- The paper demonstrates that probability-weighted pointwise prompting and data-efficient finetuning yield high Spearman’s ρ and low RMSE in measuring latent constructs.
- It finds that LLM outputs exhibit distributional heaping and calibration issues, necessitating careful prompt design and confidence weighting.
- The study compares methodologies, revealing that properly calibrated LLMs can sometimes surpass traditional human pairwise annotations in reliability.
Measuring Scalar Constructs in Social Science with LLMs: An Expert Analysis
Introduction and Problem Setting
The paper "Measuring Scalar Constructs in Social Science with LLMs" (2509.03116) systematically investigates strategies for scoring continuous-valued (scalar) constructs in social science texts using LLMs. Many constructs such as sentiment intensity, emotionality, or the degree of rhetorical grandstanding are not categorically defined but exist on latent continua, motivating the need for scalar measurement. Traditional approaches include bag-of-words regression, latent variable models, and human annotation—either pointwise (absolute scoring) or pairwise (relative ranking). The rise of LLMs has enabled new, highly data-efficient approaches, but a significant open question concerns the reliability, calibration, and optimal extraction of scalar estimates from LLMs.

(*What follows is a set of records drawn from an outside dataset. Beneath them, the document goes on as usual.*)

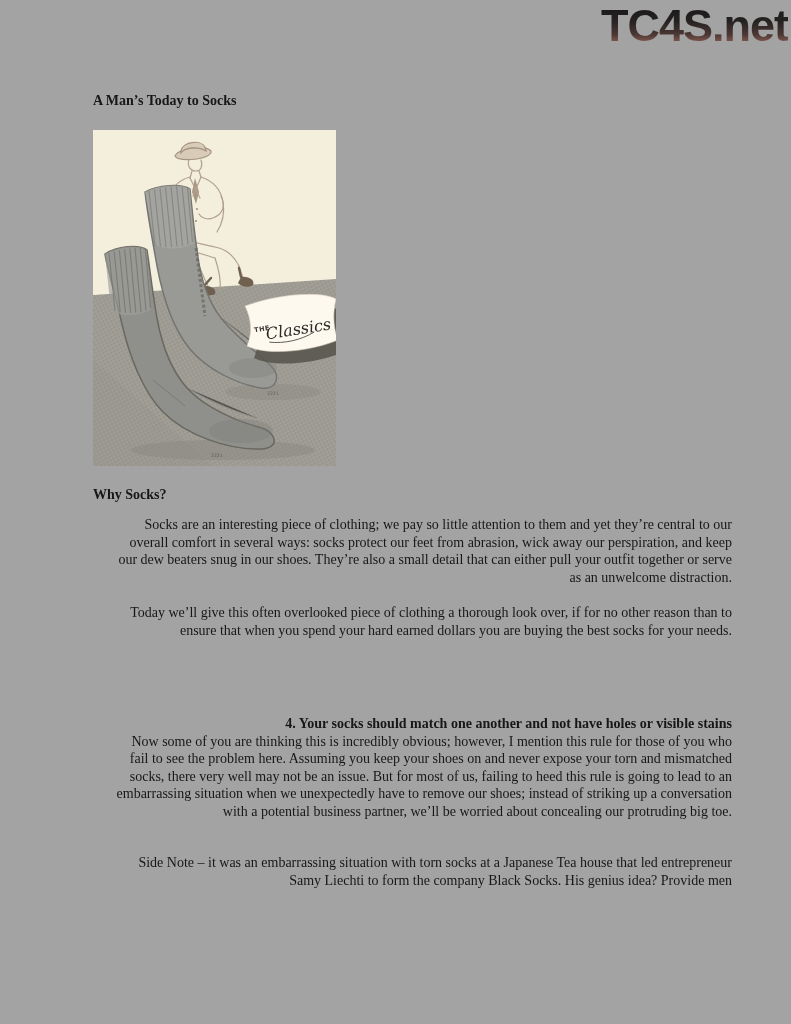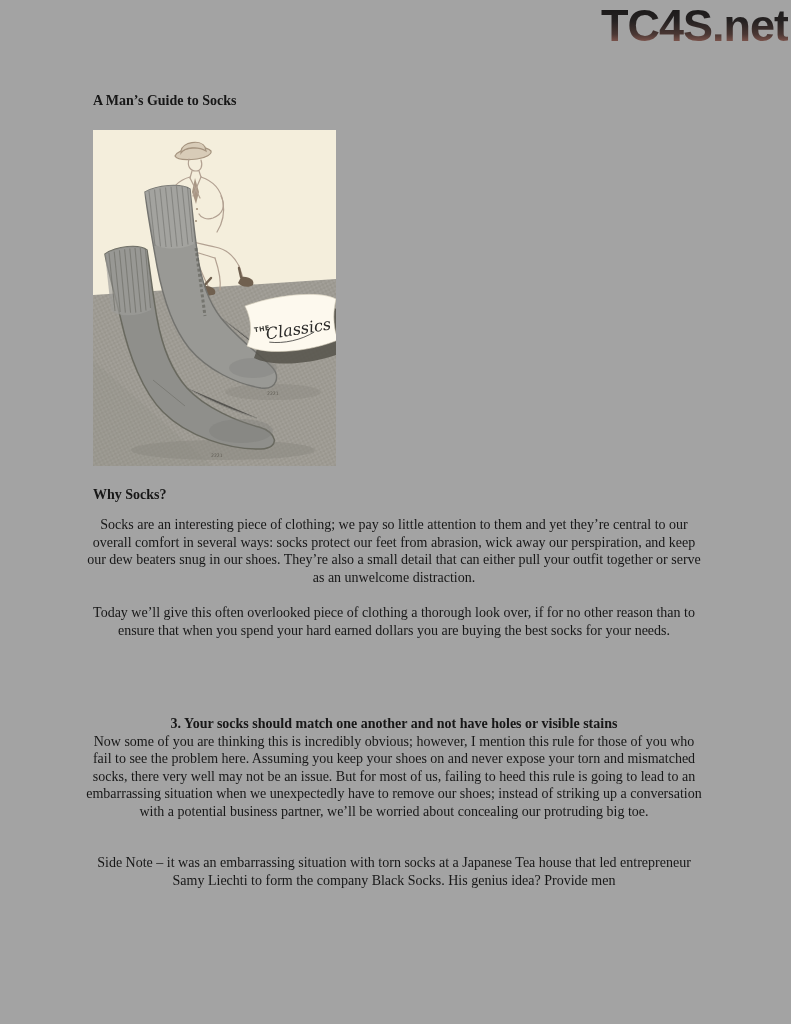--- a/index.html
+++ b/index.html
@@ -26,23 +26,23 @@
   
   .doc-title{
     position:absolute;left:93px;top:92px;
     font-weight:bold;font-size:14px;line-height:17px;
   }
   .h-bold{
     position:absolute;left:93px;
     font-weight:bold;font-size:14px;line-height:17px;
   }
   .para{
-    position:absolute;left:83px;width:622px;
+    position:absolute;left:110px;width:622px;
     font-size:14px;line-height:17.5px;
-    text-align:center;
+    text-align:right;
   }
   .rule-block b{display:block;}
   
   .sock-photo{
     position:absolute;left:93px;top:130px;
     width:243px;height:336px;
   }
   
   .dlsub{
     position:absolute;left:246px;top:487px;
@@ -54,21 +54,21 @@
     width:340px;height:54px;
   }
 </style>
 </head>
 <body>
 
 <div class="page">
 
   <div class="site-logo">TC4S.net</div>
 
-  <div class="doc-title">A Man’s Guide to Socks</div>
+  <div class="doc-title">A Man’s Today to Socks</div>
 
   <div class="sock-photo">
     <svg width="243" height="336" viewBox="0 0 243 336" xmlns="http://www.w3.org/2000/svg">
       <defs>
         <pattern id="weave" width="5" height="5" patternUnits="userSpaceOnUse" patternTransform="rotate(18)">
           <rect width="5" height="5" fill="#a3a099"></rect>
           <rect width="2.5" height="2.5" fill="#99968e"></rect>
           <rect x="2.5" y="2.5" width="2.5" height="2.5" fill="#99968e"></rect>
         </pattern>
       </defs>
@@ -160,20 +160,20 @@
 
   <div class="h-bold" style="top:486px;">Why Socks?</div>
 
 
   <p class="para" style="top:516px;margin:0;">Socks are an interesting piece of clothing; we pay so little attention to them and yet they’re central to our overall comfort in several ways: socks protect our feet from abrasion, wick away our perspiration, and keep our dew beaters snug in our shoes. They’re also a small detail that can either pull your outfit together or serve as an unwelcome distraction.</p>
 
   <p class="para" style="top:604px;margin:0;">Today we’ll give this often overlooked piece of clothing a thorough look over, if for no other reason than to ensure that when you spend your hard earned dollars you are buying the best socks for your needs.</p>
 
 
   <div class="para rule-block" style="top:715px;">
-    <b>3. Your socks should match one another and not have holes or visible stains</b>
+    <b>4. Your socks should match one another and not have holes or visible stains</b>
     <span>Now some of you are thinking this is incredibly obvious; however, I mention this rule for those of you who fail to see the problem here. Assuming you keep your shoes on and never expose your torn and mismatched socks, there very well may not be an issue. But for most of us, failing to heed this rule is going to lead to an embarrassing situation when we unexpectedly have to remove our shoes; instead of striking up a conversation with a potential business partner, we’ll be worried about concealing our protruding big toe.</span>
   </div>
 
   <p class="para" style="top:854px;margin:0;">Side Note – it was an embarrassing situation with torn socks at a Japanese Tea house that led entrepreneur Samy Liechti to form the company Black Socks. His genius idea? Provide men</p>
 
 
 </div>
 
 </body></html>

The study benchmarks four methodologies: unweighted pointwise prompting, aggregation of pairwise comparisons, token-probability-weighted pointwise scoring, and finetuning on labeled data. The empirical evaluation spans three political science datasets measuring constructs such as immigration-related fear, campaign ad negativity, and grandstanding in legislative speech. The focus is on the reliability of model-based scalar measurement, comparison to human references, and implications for computational social science.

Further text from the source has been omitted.